▶ **EXERCISE INSTRUCTIONS**:
Return, with both end lines included, exactly what the data below holds from the line with "Erste Deutsche Fernsehen/ARD" through the line with "html: <div>Clarence Doolittle)", though not the pictures.

▶ **DATA**:
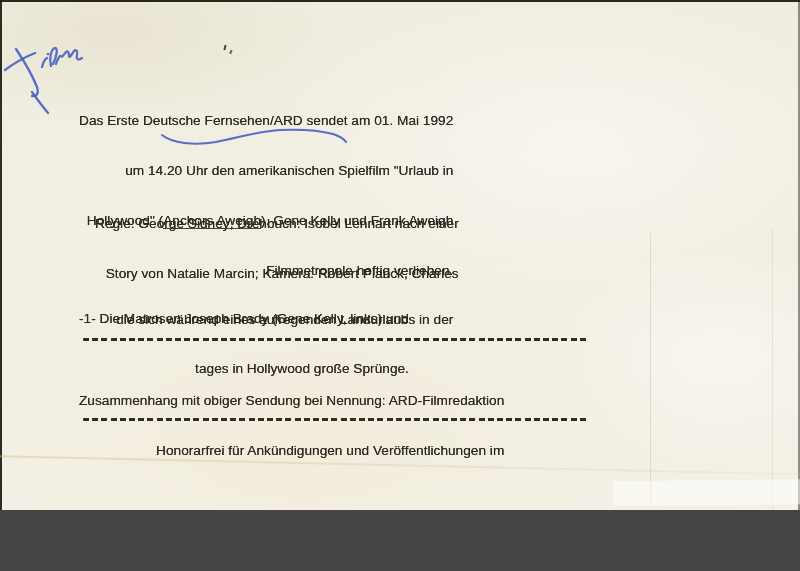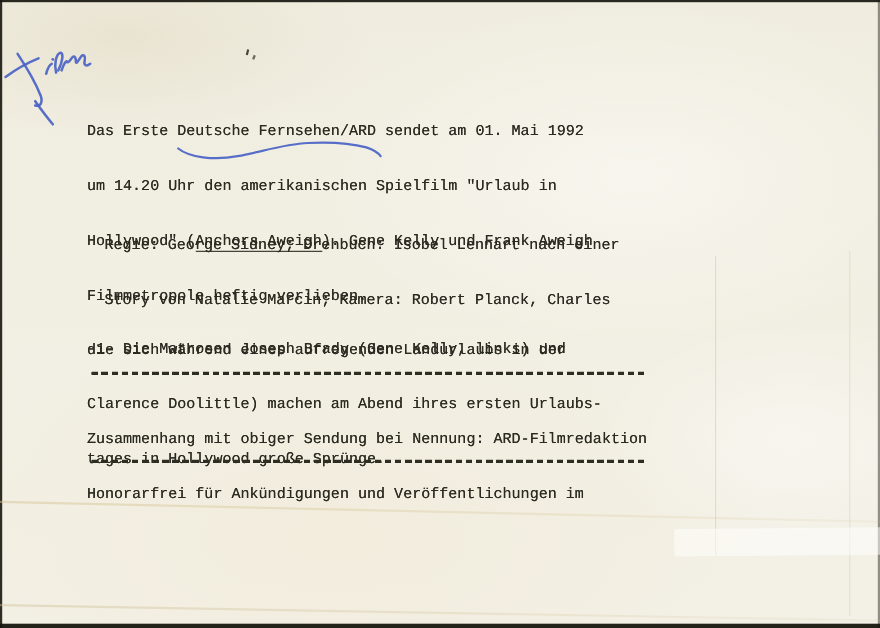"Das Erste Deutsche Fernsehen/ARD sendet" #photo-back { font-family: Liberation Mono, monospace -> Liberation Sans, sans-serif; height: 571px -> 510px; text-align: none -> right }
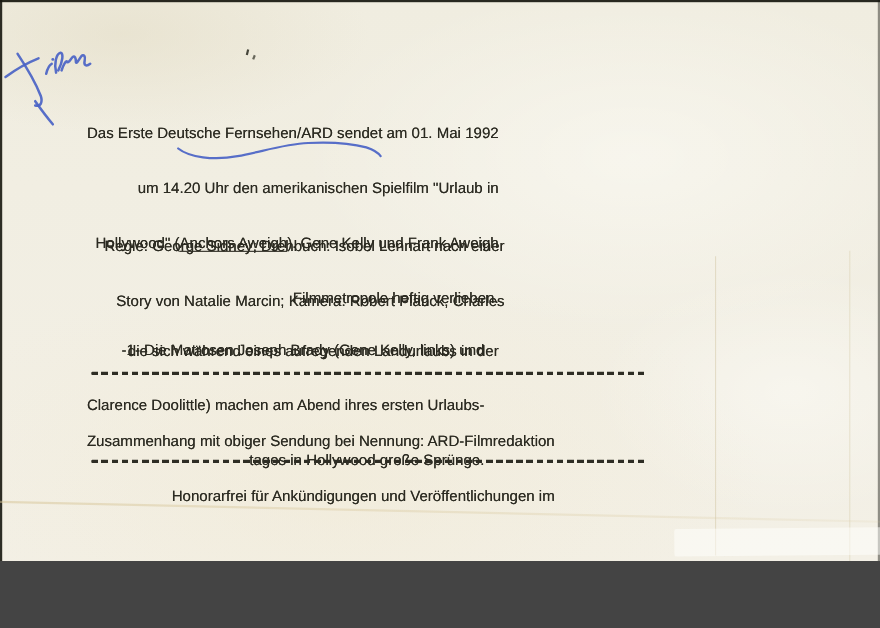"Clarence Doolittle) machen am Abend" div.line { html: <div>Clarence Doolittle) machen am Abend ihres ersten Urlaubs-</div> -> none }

--

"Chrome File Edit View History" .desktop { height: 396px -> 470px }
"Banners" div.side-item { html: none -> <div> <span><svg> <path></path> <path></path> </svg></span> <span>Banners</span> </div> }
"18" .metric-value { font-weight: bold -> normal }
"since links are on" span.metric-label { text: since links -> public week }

▶ **REPLY TO THE EXERCISE**:
"Das Erste Deutsche Fernsehen/ARD sendet" #photo-back { font-family: Liberation Mono, monospace -> Liberation Sans, sans-serif; height: 571px -> 510px; text-align: none -> right }
"Clarence Doolittle) machen am Abend" div.line { html: <div>Clarence Doolittle) machen am Abend ihres ersten Urlaubs-</div> -> none }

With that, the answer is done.